*Dataset entries:*

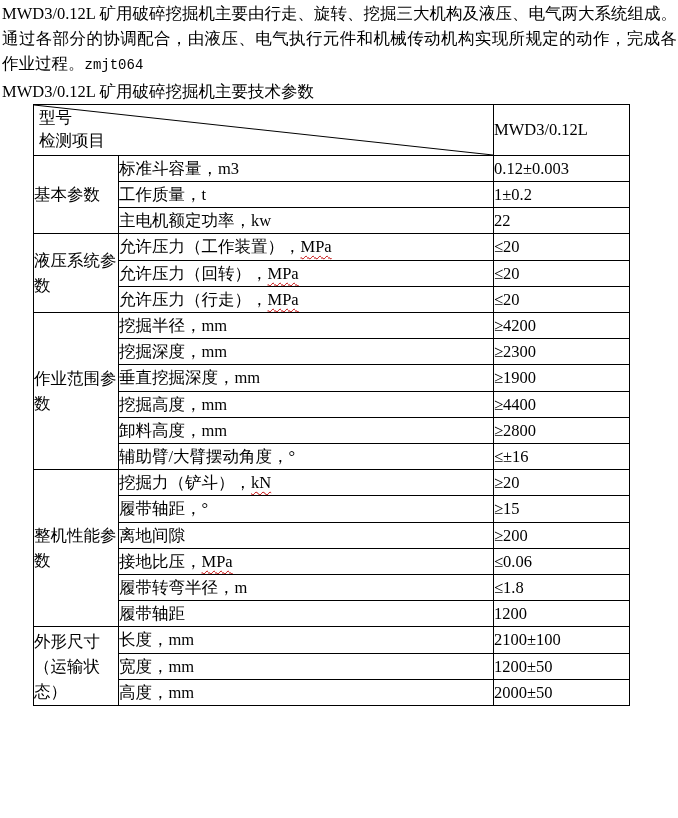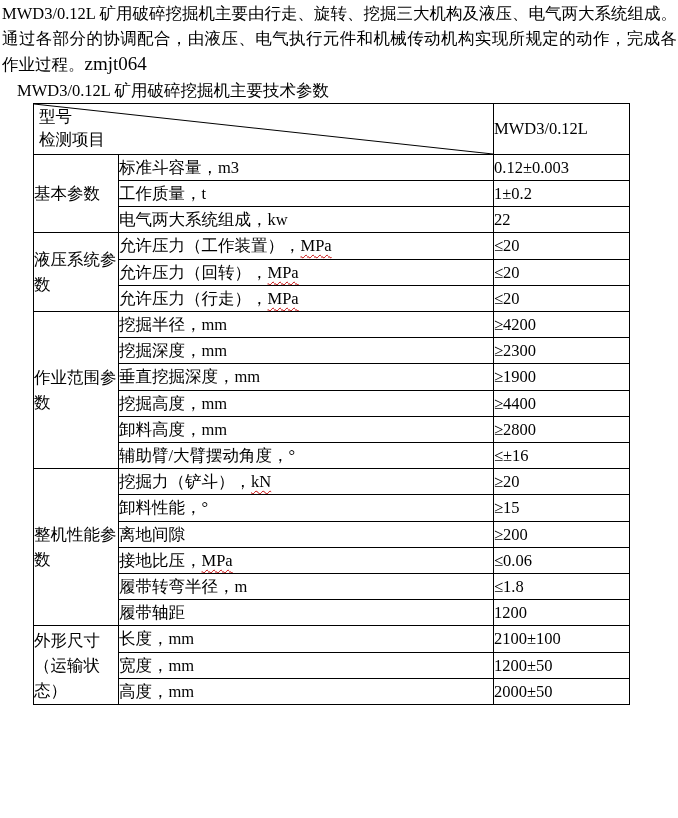--- a/index.html
+++ b/index.html
@@ -33,8 +33,8 @@
     text-align: left;
   }
   .code-sans {
-    font-family: Liberation Serif, serif;
-    font-size: 19px;
+    font-family: Liberation Mono, monospace;
+    font-size: 14px;
     margin-top: 19px;
   }
   table.spec {

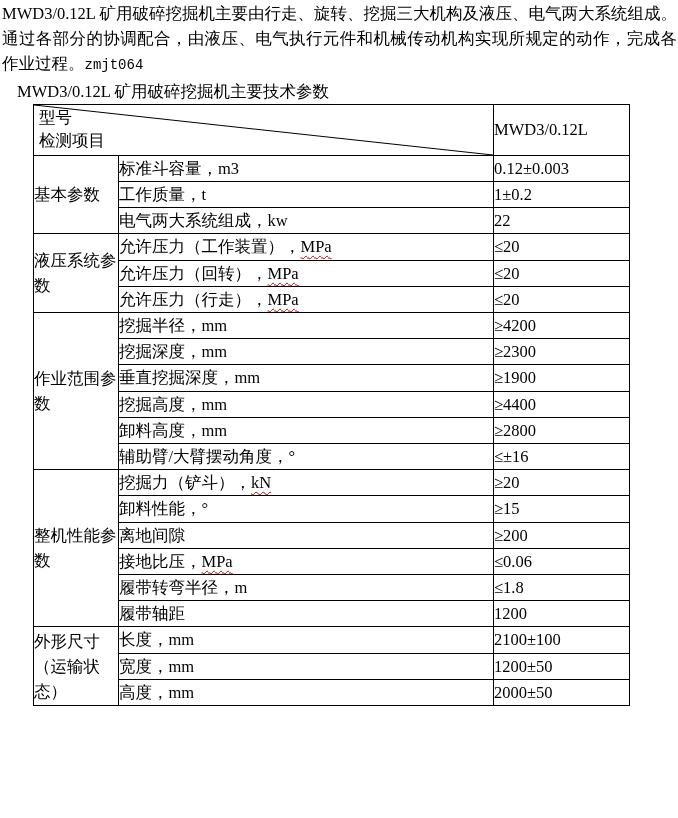--- a/index.html
+++ b/index.html
@@ -29,7 +29,7 @@
   }
   .title-line {
     margin: 0;
-    padding: 0 1px 0 17px;
+    padding: 0 1px 0 2px;
     text-align: left;
   }
   .code-sans {

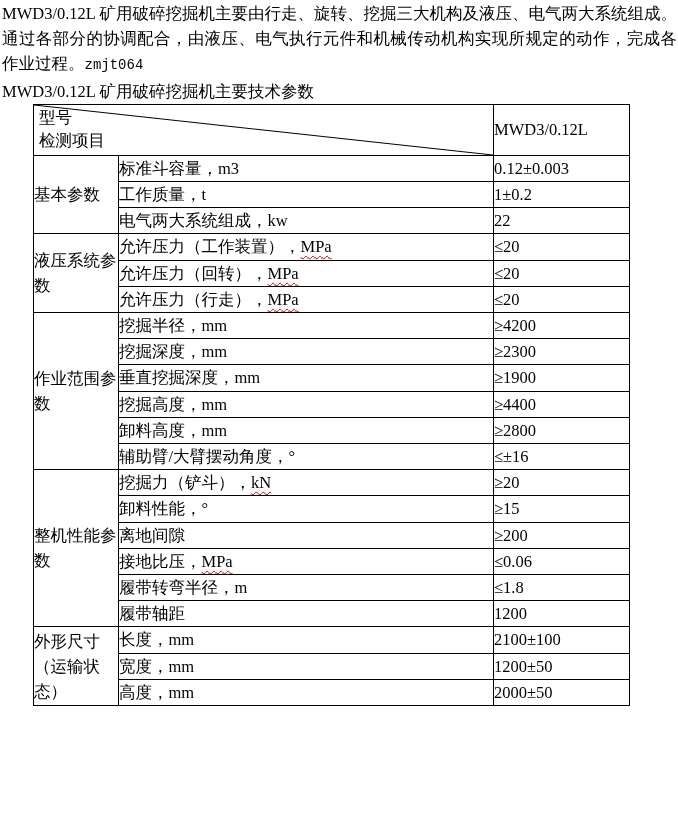--- a/index.html
+++ b/index.html
@@ -141,7 +141,7 @@
           <td class="val">1±0.2</td>
         </tr>
         <tr class="body-row">
-          <td class="param">电气两大系统组成，kw</td>
+          <td class="param">主电机额定功率，kw</td>
           <td class="val">22</td>
         </tr>
         <tr class="body-row">

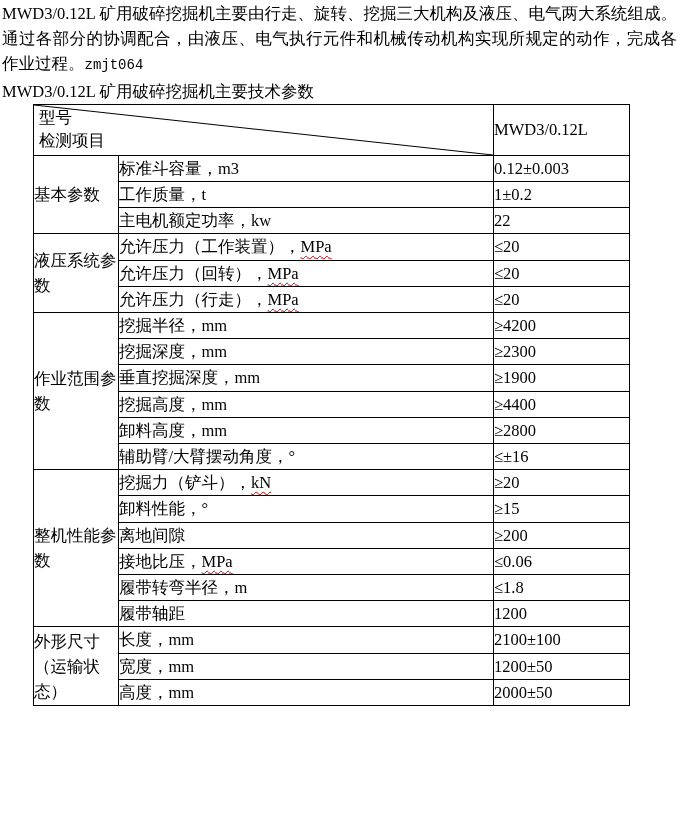--- a/index.html
+++ b/index.html
@@ -188,7 +188,7 @@
           <td class="val">≥20</td>
         </tr>
         <tr class="body-row">
-          <td class="param">卸料性能，°</td>
+          <td class="param">履带轴距，°</td>
           <td class="val">≥15</td>
         </tr>
         <tr class="body-row">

*Your goal:* Search the material for the word "family". Each line where it is found must be copied.

*Response for this exercise:*
-    font-family: Liberation Serif, serif;
+    font-family: Liberation Mono, monospace;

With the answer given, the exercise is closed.